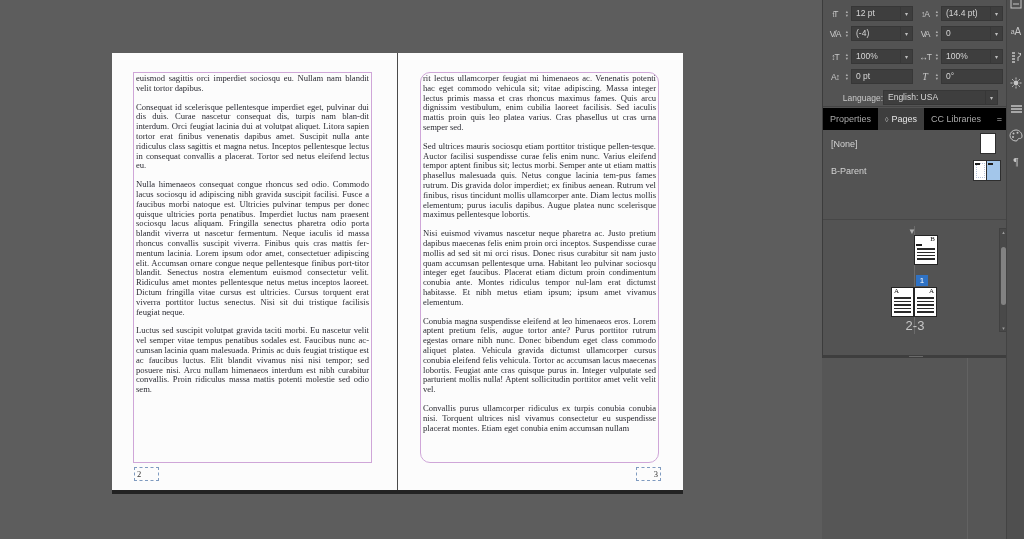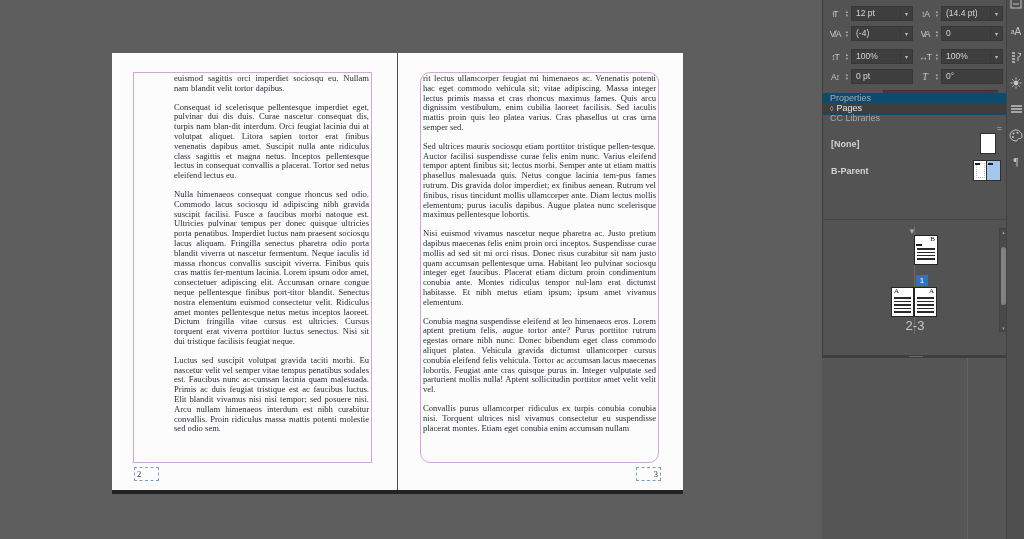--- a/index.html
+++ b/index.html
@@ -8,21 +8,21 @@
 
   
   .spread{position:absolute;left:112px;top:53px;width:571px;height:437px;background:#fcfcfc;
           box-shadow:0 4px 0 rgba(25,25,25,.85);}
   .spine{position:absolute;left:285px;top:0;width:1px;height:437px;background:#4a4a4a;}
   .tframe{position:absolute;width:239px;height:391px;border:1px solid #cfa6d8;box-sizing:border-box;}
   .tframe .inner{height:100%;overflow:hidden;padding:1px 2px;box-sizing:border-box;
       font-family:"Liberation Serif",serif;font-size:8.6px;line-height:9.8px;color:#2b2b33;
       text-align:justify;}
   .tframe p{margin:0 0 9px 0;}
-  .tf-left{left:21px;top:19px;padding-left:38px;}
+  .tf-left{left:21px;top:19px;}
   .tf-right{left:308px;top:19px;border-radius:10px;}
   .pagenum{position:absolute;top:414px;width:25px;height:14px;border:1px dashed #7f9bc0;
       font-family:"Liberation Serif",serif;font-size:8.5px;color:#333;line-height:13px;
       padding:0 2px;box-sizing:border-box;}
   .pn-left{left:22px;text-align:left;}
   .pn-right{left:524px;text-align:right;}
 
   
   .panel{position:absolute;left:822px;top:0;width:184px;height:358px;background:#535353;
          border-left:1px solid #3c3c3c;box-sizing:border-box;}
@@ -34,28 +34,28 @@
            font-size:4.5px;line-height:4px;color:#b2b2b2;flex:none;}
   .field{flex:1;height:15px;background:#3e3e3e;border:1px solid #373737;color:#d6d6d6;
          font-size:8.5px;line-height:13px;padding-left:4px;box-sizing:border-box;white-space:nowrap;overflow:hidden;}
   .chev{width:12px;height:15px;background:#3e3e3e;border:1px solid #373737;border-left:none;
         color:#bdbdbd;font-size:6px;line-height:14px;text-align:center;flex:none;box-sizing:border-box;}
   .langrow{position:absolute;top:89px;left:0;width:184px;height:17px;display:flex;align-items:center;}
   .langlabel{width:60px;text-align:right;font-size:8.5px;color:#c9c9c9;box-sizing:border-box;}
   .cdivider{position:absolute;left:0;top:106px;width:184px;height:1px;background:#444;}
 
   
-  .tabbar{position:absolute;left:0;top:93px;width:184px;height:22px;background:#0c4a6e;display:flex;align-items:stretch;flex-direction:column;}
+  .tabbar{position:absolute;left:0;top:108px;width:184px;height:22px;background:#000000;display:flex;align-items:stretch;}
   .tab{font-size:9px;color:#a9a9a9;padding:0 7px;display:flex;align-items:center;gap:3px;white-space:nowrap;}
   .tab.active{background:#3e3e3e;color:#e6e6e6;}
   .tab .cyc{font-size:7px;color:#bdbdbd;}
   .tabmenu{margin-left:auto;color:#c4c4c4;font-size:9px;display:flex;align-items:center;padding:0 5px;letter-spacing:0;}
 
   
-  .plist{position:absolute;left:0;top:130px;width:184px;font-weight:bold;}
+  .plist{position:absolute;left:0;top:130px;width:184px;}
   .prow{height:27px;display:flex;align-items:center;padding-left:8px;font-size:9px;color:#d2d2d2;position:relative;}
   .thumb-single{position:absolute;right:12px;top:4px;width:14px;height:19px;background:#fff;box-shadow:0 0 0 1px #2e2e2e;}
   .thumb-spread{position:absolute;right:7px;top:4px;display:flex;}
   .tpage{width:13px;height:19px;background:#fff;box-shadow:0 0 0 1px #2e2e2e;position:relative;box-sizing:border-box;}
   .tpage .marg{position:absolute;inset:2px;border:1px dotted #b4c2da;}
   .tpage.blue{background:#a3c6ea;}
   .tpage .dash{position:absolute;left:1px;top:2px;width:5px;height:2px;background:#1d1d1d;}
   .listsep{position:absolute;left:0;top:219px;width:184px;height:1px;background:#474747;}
§ §
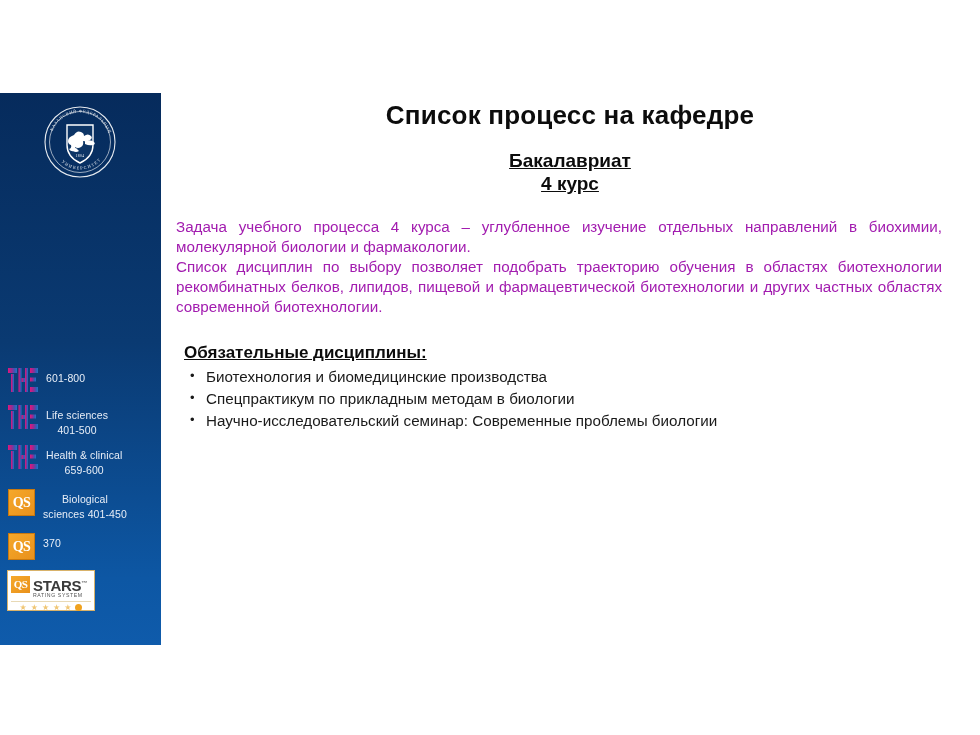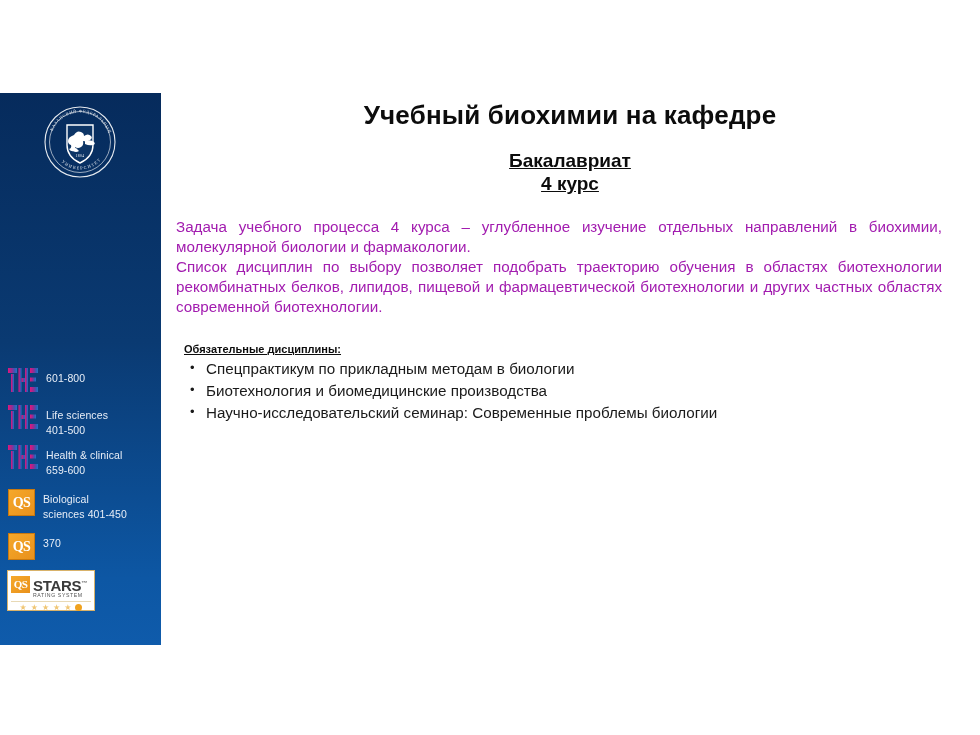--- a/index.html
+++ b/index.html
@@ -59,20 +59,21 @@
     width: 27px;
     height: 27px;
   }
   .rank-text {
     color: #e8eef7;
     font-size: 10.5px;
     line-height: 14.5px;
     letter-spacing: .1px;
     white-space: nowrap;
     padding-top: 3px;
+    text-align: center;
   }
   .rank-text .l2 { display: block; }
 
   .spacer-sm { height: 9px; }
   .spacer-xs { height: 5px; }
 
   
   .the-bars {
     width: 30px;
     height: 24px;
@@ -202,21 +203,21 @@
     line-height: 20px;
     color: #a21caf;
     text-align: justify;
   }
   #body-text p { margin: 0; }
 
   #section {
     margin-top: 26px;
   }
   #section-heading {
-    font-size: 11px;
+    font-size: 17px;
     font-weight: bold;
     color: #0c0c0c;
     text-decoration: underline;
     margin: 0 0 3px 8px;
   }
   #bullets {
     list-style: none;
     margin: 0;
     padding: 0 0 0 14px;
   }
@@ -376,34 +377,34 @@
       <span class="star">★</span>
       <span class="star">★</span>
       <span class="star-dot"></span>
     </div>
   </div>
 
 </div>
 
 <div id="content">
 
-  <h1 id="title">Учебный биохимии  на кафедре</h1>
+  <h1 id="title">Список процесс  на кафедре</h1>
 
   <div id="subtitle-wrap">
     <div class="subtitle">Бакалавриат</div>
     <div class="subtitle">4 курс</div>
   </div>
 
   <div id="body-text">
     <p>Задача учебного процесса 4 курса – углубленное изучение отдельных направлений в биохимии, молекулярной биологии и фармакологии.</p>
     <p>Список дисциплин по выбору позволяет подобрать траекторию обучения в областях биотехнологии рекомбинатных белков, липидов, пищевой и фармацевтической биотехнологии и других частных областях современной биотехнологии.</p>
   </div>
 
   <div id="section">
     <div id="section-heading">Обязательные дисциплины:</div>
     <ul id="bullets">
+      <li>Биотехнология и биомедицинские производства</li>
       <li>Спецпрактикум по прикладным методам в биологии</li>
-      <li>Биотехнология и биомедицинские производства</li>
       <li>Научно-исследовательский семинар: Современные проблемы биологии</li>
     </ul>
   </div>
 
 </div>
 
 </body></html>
§ §
• **YOUR OBJECTIVE**:
Among the lines above, find the one with "margin-top: 26px;" and the one with "</body></html>". Quote both and everything between them, exactly.

• **SOLUTION FOR THIS EXERCISE**:
     margin-top: 26px;
   }
   #section-heading {
-    font-size: 11px;
+    font-size: 17px;
     font-weight: bold;
     color: #0c0c0c;
     text-decoration: underline;
     margin: 0 0 3px 8px;
   }
   #bullets {
     list-style: none;
     margin: 0;
     padding: 0 0 0 14px;
   }
@@ -376,34 +377,34 @@
       <span class="star">★</span>
       <span class="star">★</span>
       <span class="star-dot"></span>
     </div>
   </div>
 
 </div>
 
 <div id="content">
 
-  <h1 id="title">Учебный биохимии  на кафедре</h1>
+  <h1 id="title">Список процесс  на кафедре</h1>
 
   <div id="subtitle-wrap">
     <div class="subtitle">Бакалавриат</div>
     <div class="subtitle">4 курс</div>
   </div>
 
   <div id="body-text">
     <p>Задача учебного процесса 4 курса – углубленное изучение отдельных направлений в биохимии, молекулярной биологии и фармакологии.</p>
     <p>Список дисциплин по выбору позволяет подобрать траекторию обучения в областях биотехнологии рекомбинатных белков, липидов, пищевой и фармацевтической биотехнологии и других частных областях современной биотехнологии.</p>
   </div>
 
   <div id="section">
     <div id="section-heading">Обязательные дисциплины:</div>
     <ul id="bullets">
+      <li>Биотехнология и биомедицинские производства</li>
       <li>Спецпрактикум по прикладным методам в биологии</li>
-      <li>Биотехнология и биомедицинские производства</li>
       <li>Научно-исследовательский семинар: Современные проблемы биологии</li>
     </ul>
   </div>
 
 </div>
 
 </body></html>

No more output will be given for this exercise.